### YOUR GOAL
The result should be every line of the listing that contains "Namiki".

### INPUT FOR THIS TASK
_ _ _ _ _ _ _

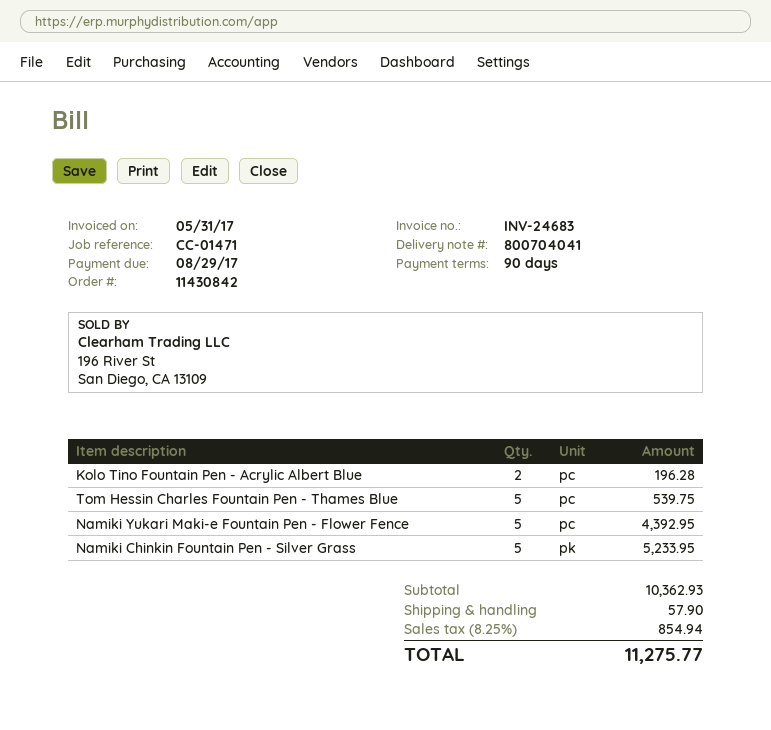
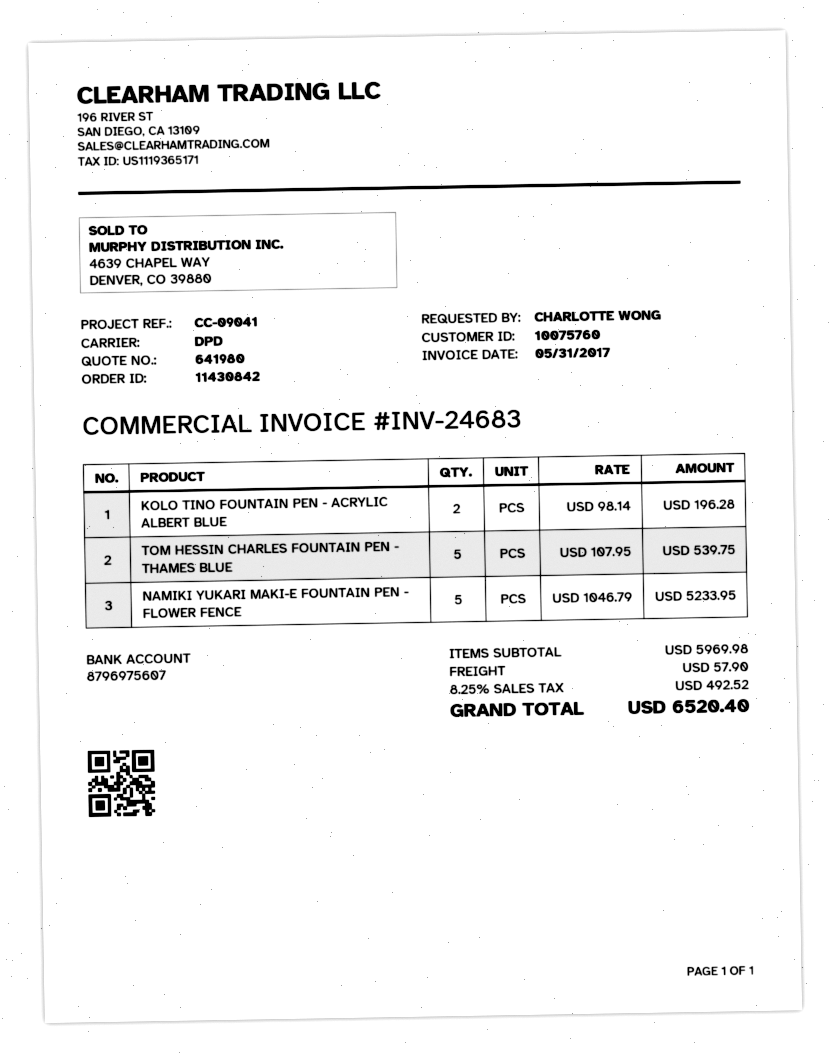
reference: CC-01471 -> CC-09041
Namiki Yukari Maki-e Fountain Pen - Flower Fence: 5 for 4392.95 -> 5 for 5233.95
Namiki Chinkin Fountain Pen - Silver Grass: 5 for 5233.95 -> none
subtotal: 10362.93 -> 5969.98
tax: 8.25% = 854.94 -> 8.25% = 492.52
total: 11275.77 -> 6520.40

_ _ _ _ _ _ _

### OUTPUT FOR THIS TASK
Namiki Yukari Maki-e Fountain Pen - Flower Fence: 5 for 4392.95 -> 5 for 5233.95
Namiki Chinkin Fountain Pen - Silver Grass: 5 for 5233.95 -> none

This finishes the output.